_Problem_
Extract every record, exactly as written, and ignore the pictures.

Records from a collection:
# # # # #
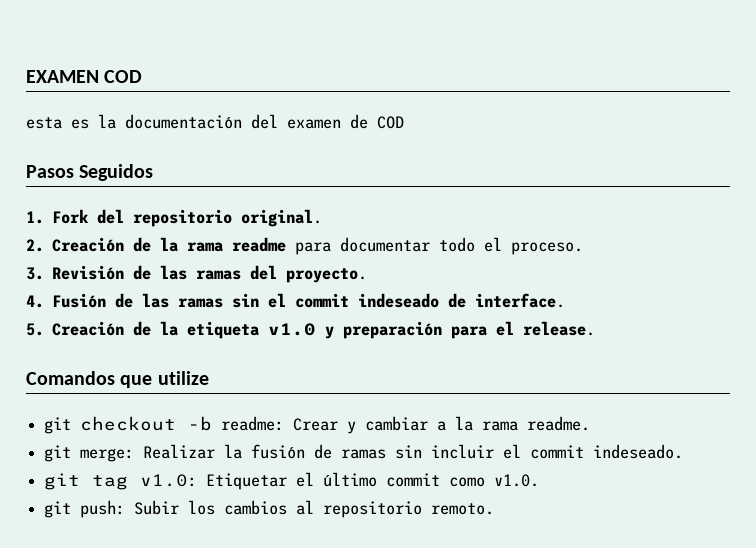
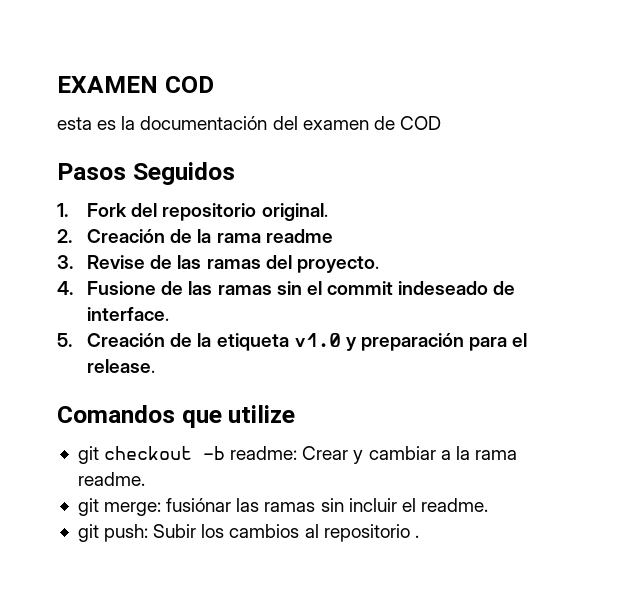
- 2. Creación de la rama readme para documentar todo el proceso.
+ 2. Creación de la rama readme
- 3. Revisión de las ramas del proyecto.
+ 3. Revise de las ramas del proyecto.
- 4. Fusión de las ramas sin el commit indeseado de interface.
+ 4. Fusione de las ramas sin el commit indeseado de interface.
- git merge: Realizar la fusión de ramas sin incluir el commit indeseado.
- git tag v1.0: Etiquetar el último commit como v1.0.
+ git merge: fusiónar las ramas sin incluir el readme.
- git push: Subir los cambios al repositorio remoto.
+ git push: Subir los cambios al repositorio .

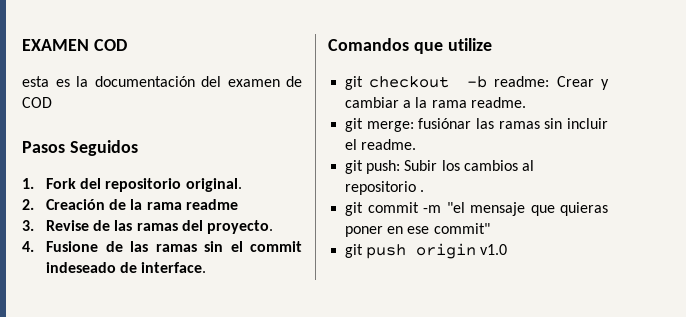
- 5. Creación de la etiqueta v1.0 y preparación para el release.
+ git commit -m "el mensaje que quieras poner en ese commit"
+ git push origin v1.0

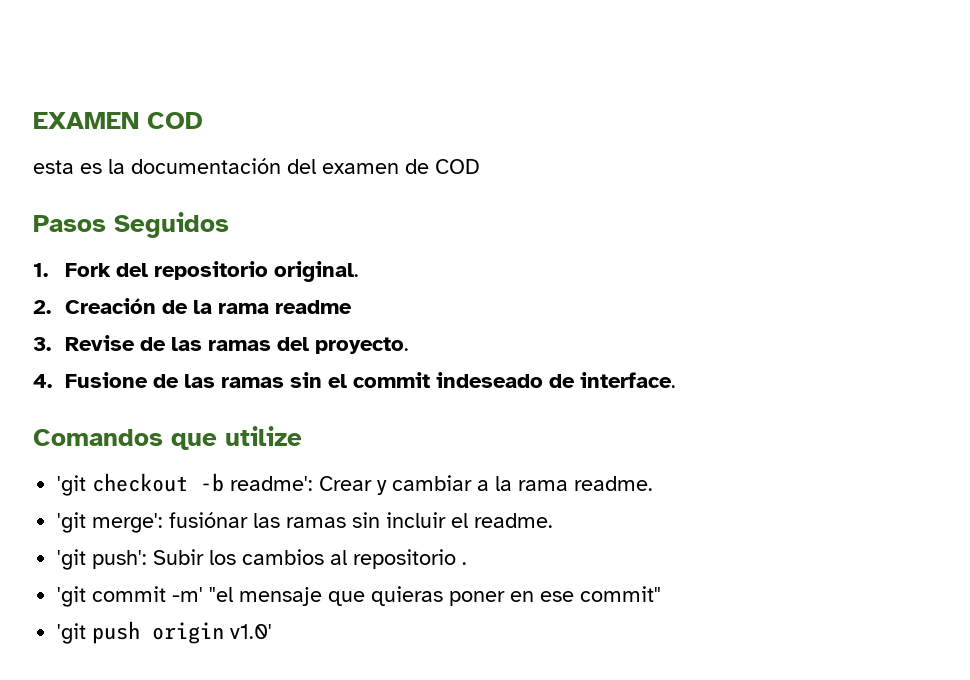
- git checkout -b readme: Crear y cambiar a la rama readme.
+ 'git checkout -b readme': Crear y cambiar a la rama readme.
- git merge: fusiónar las ramas sin incluir el readme.
+ 'git merge': fusiónar las ramas sin incluir el readme.
- git push: Subir los cambios al repositorio .
+ 'git push': Subir los cambios al repositorio .
- git commit -m "el mensaje que quieras poner en ese commit"
+ 'git commit -m' "el mensaje que quieras poner en ese commit"
- git push origin v1.0
+ 'git push origin v1.0'

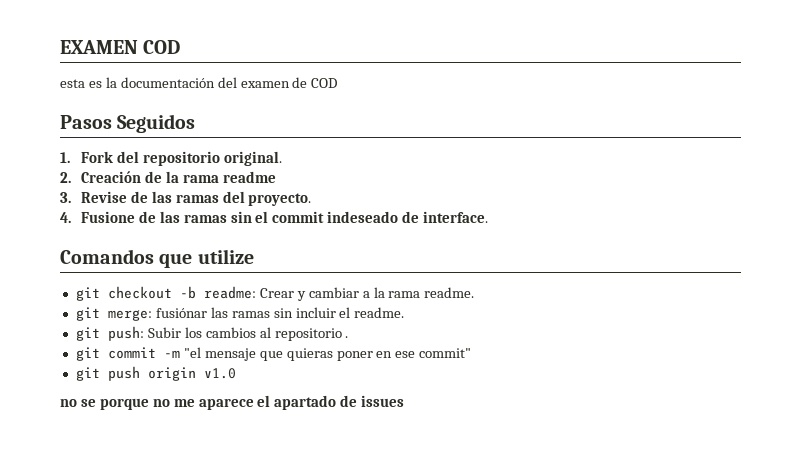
- 'git checkout -b readme': Crear y cambiar a la rama readme.
+ git checkout -b readme: Crear y cambiar a la rama readme.
- 'git merge': fusiónar las ramas sin incluir el readme.
+ git merge: fusiónar las ramas sin incluir el readme.
- 'git push': Subir los cambios al repositorio .
+ git push: Subir los cambios al repositorio .
- 'git commit -m' "el mensaje que quieras poner en ese commit"
+ git commit -m "el mensaje que quieras poner en ese commit"
- 'git push origin v1.0'
+ git push origin v1.0
+ no se porque no me aparece el apartado de issues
# # # # #
_Written response_
- 2. Creación de la rama readme para documentar todo el proceso.
+ 2. Creación de la rama readme
- 3. Revisión de las ramas del proyecto.
+ 3. Revise de las ramas del proyecto.
- 4. Fusión de las ramas sin el commit indeseado de interface.
+ 4. Fusione de las ramas sin el commit indeseado de interface.
- git merge: Realizar la fusión de ramas sin incluir el commit indeseado.
- git tag v1.0: Etiquetar el último commit como v1.0.
+ git merge: fusiónar las ramas sin incluir el readme.
- git push: Subir los cambios al repositorio remoto.
+ git push: Subir los cambios al repositorio .

- 5. Creación de la etiqueta v1.0 y preparación para el release.
+ git commit -m "el mensaje que quieras poner en ese commit"
+ git push origin v1.0

- git checkout -b readme: Crear y cambiar a la rama readme.
+ 'git checkout -b readme': Crear y cambiar a la rama readme.
- git merge: fusiónar las ramas sin incluir el readme.
+ 'git merge': fusiónar las ramas sin incluir el readme.
- git push: Subir los cambios al repositorio .
+ 'git push': Subir los cambios al repositorio .
- git commit -m "el mensaje que quieras poner en ese commit"
+ 'git commit -m' "el mensaje que quieras poner en ese commit"
- git push origin v1.0
+ 'git push origin v1.0'

- 'git checkout -b readme': Crear y cambiar a la rama readme.
+ git checkout -b readme: Crear y cambiar a la rama readme.
- 'git merge': fusiónar las ramas sin incluir el readme.
+ git merge: fusiónar las ramas sin incluir el readme.
- 'git push': Subir los cambios al repositorio .
+ git push: Subir los cambios al repositorio .
- 'git commit -m' "el mensaje que quieras poner en ese commit"
+ git commit -m "el mensaje que quieras poner en ese commit"
- 'git push origin v1.0'
+ git push origin v1.0
+ no se porque no me aparece el apartado de issues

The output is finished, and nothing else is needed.